The fact that this works means that comparing keys visually by their artwork is insecure, since it allows you to generate a key pair which looks very similar to a target public key. I guess visual fingerprints might not have enough entropy.
It's enough to find a fingerprint that's visually similar enough. It doesn't have to be exactly the same. That's many orders of magnitude easier than finding an exact match!
It's probably still more secure than trying to compare the regular old string representations (who checks more than the last 5 characters from the end?)
And plus, you still have to brute force it to get one that looks close
> Once visualization is introduced, so is aesthetics. This feature presents a great opportunity to fight against truly random key generation in order to trade security for arbitrary human desires.
If this person made this tool specifically for the satire opportunity, that's hilarious.
yes, when I tried this some years ago I only could set the first 3 o 4 characters, after that, it took more time I was willing to wait.

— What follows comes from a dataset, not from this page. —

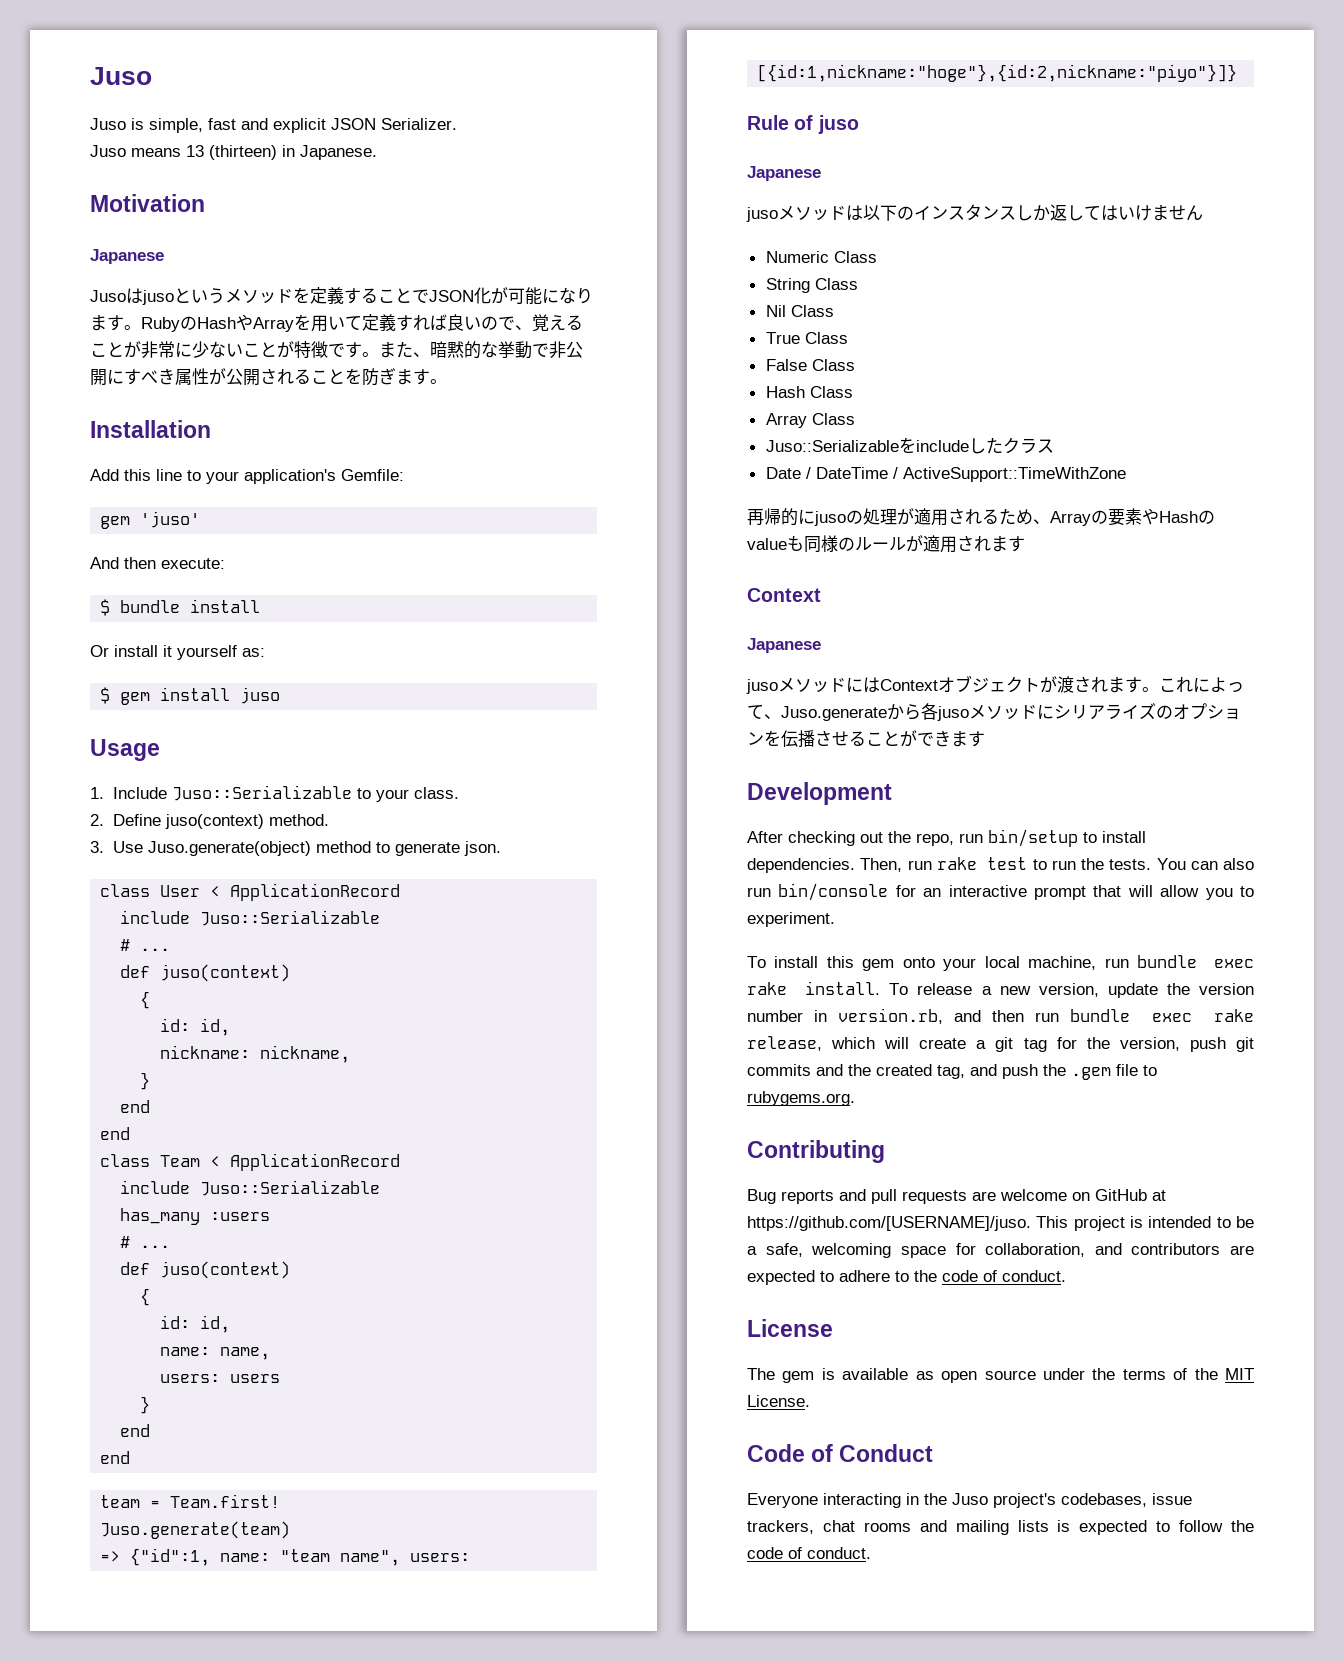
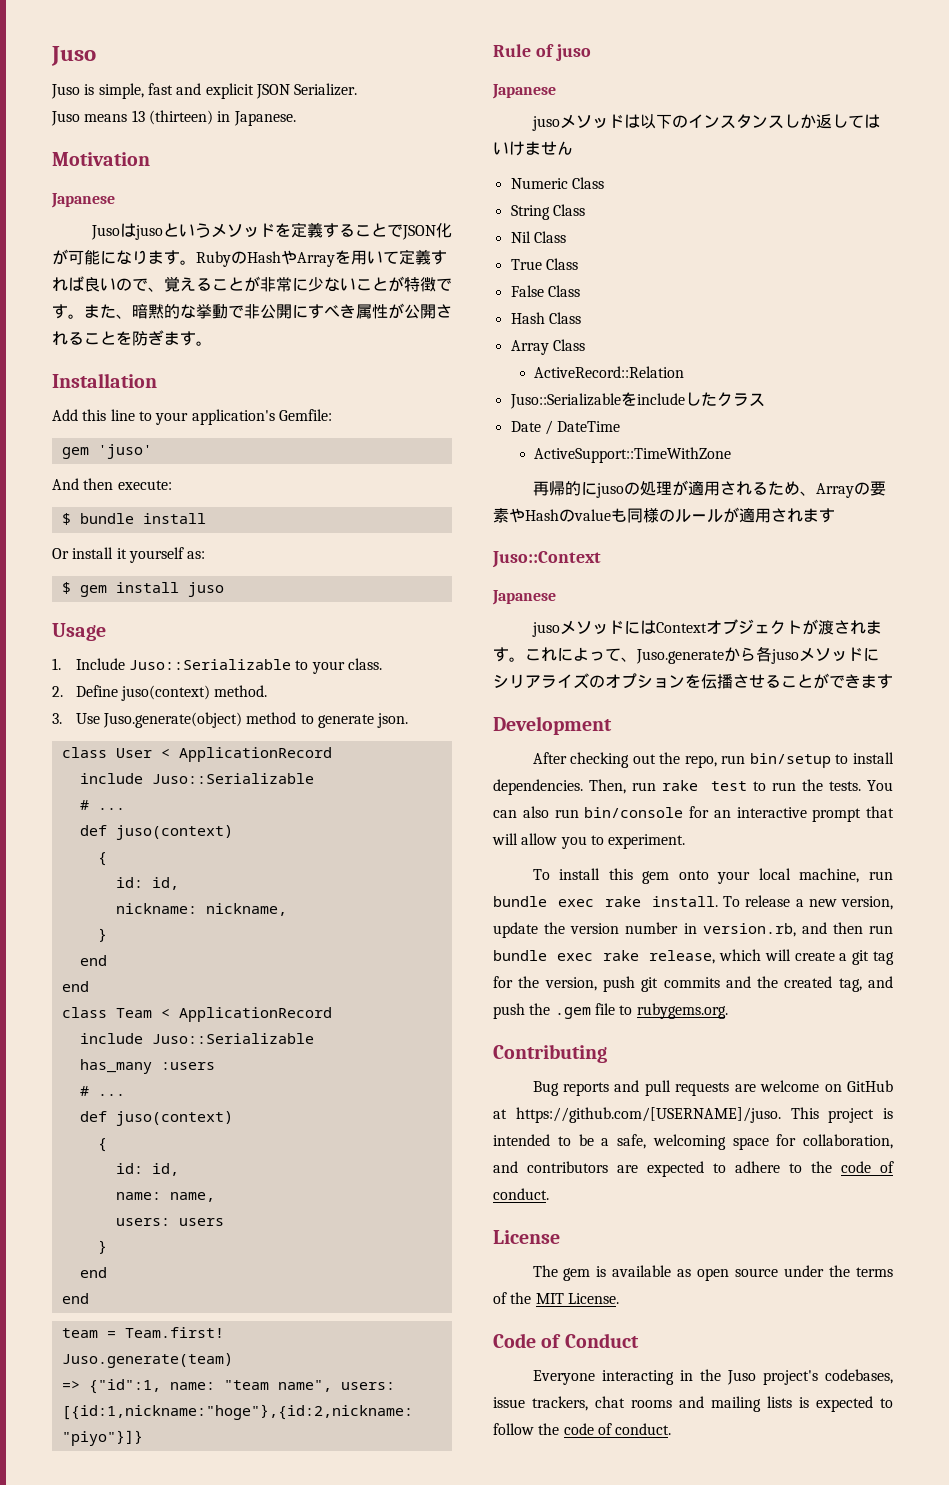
(855, 419) none -> [534,366,685,378] // ActiveRecord::Relation
[892,467,898,479] / -> (621, 426) //
[747,588,821,602] Context -> [492,551,601,568] Juso::Context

I don't know how is it today.
I guess if you use this, then the security of your key is only as strong as for how many minutes the bruteforce took (since anyone else could also run the tool and generate their own key matching the desired fingerprint in the same amount of minutes you needed - or less).
I don't think the idea is to use the visual representation of the SSH key as a security mechanism but rather to have an SSH key that looks cool when you visualize it.
Isn't the whole point of VisualHostKey in ssh to act as a security mechanism, i.e. "yes this looks like the correct server key" on first use on a new client that doesn't already have the key in known_hosts?
Is the runtime of this application "a number of minutes greater than the heat death of the universe" to find something that could pass off as matching the target visualhostkey?